:: What the exercise asks ::
State how many lines of the entries hold the string "height", and output nothing but that count.

:: Material supplied ::
★ ★ ★
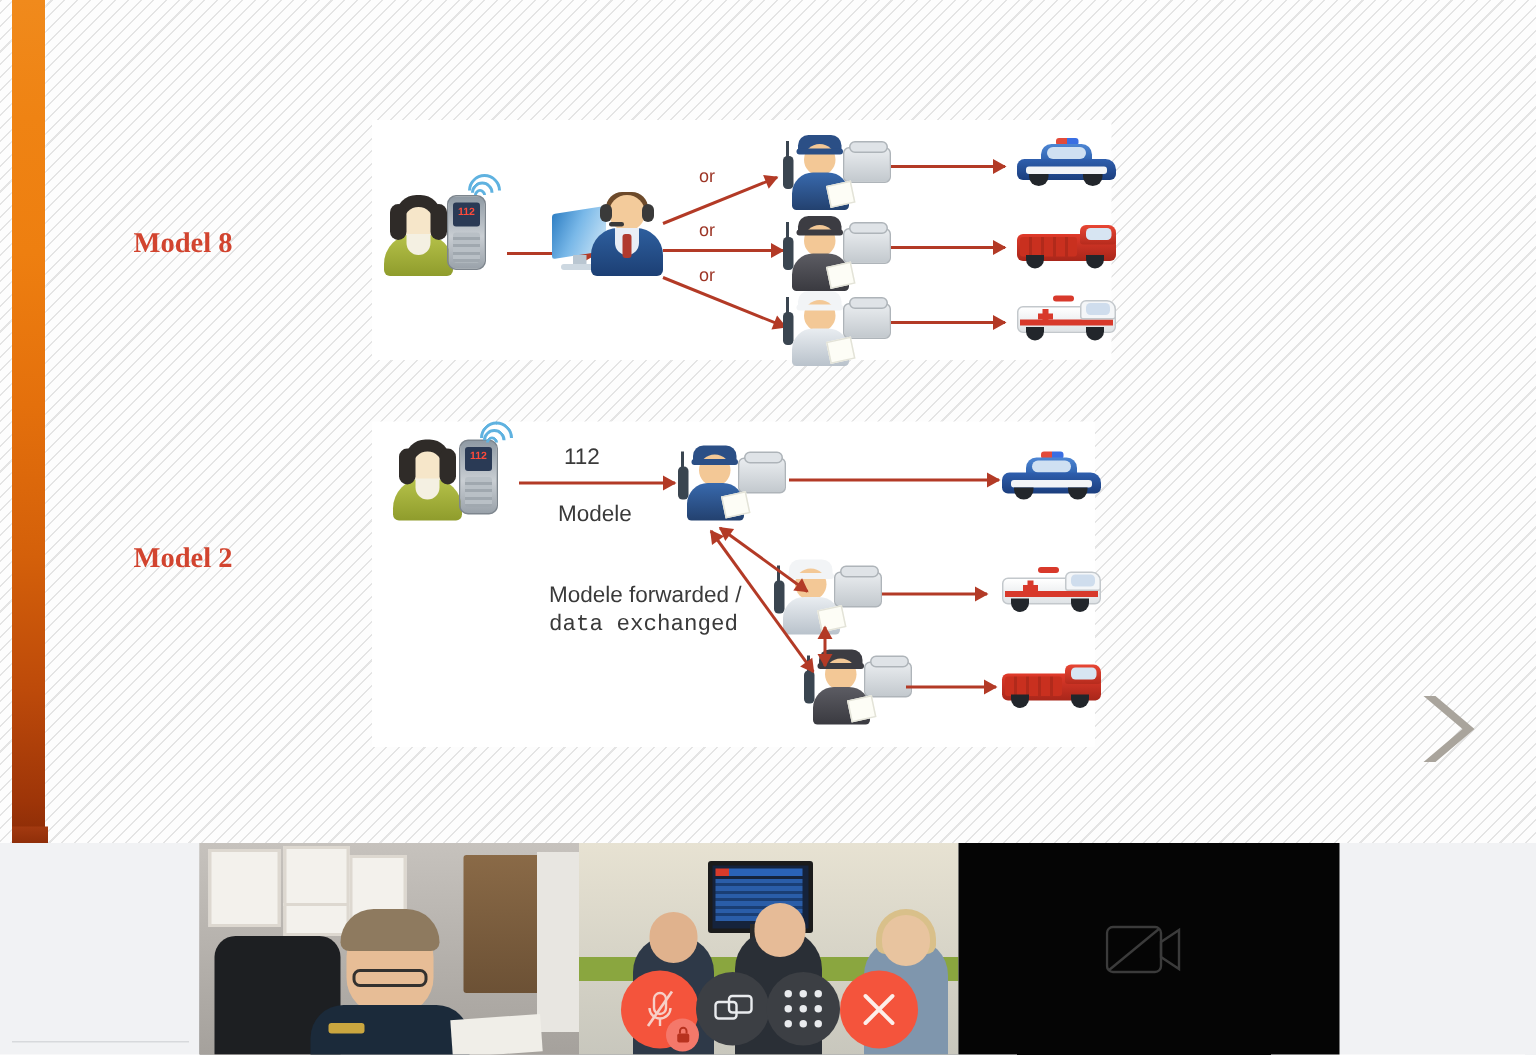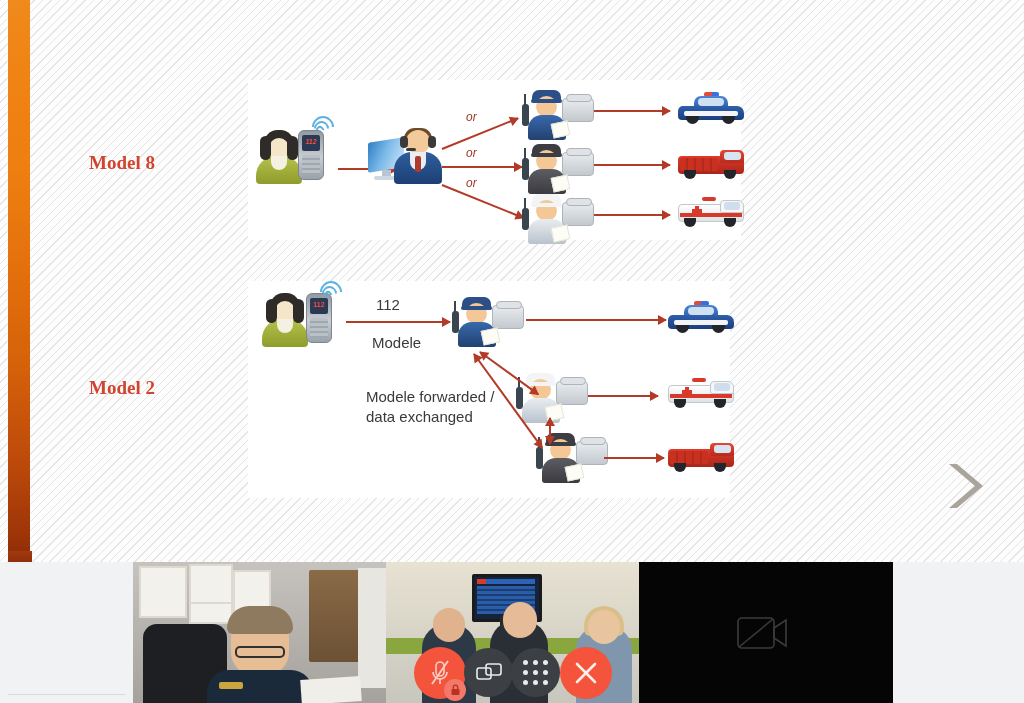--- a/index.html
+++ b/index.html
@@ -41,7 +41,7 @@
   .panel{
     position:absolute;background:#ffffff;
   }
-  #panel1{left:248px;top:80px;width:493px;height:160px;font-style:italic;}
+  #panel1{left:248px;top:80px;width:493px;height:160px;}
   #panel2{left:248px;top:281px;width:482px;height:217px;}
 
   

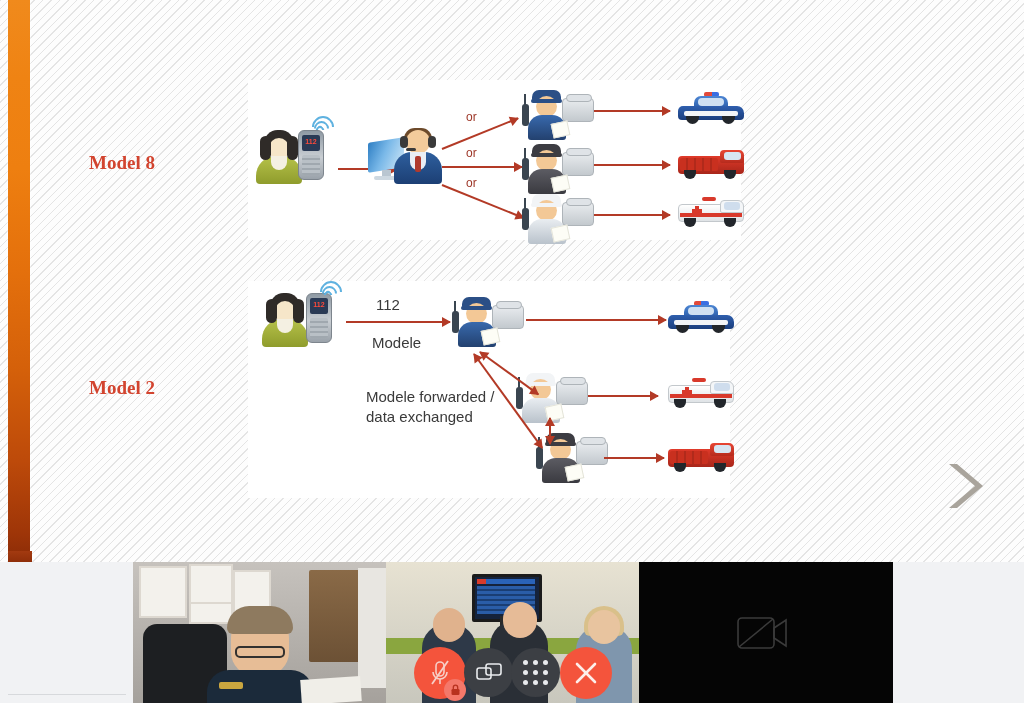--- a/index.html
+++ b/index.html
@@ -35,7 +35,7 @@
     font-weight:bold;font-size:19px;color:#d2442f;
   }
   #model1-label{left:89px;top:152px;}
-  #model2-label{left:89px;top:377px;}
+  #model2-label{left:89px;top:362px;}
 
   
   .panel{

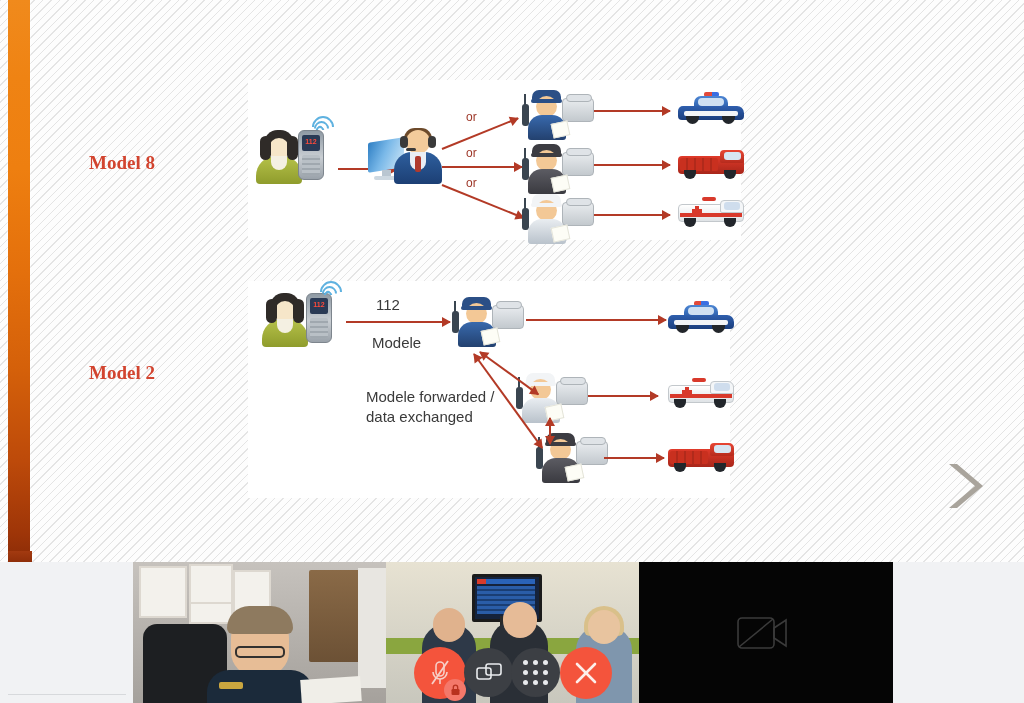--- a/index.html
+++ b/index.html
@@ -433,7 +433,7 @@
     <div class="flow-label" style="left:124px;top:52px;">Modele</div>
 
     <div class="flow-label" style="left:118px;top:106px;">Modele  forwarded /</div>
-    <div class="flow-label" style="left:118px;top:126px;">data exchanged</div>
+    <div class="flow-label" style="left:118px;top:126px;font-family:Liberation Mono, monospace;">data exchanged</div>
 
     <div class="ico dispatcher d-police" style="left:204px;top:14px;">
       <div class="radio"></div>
★ ★ ★
:: Task output ::
3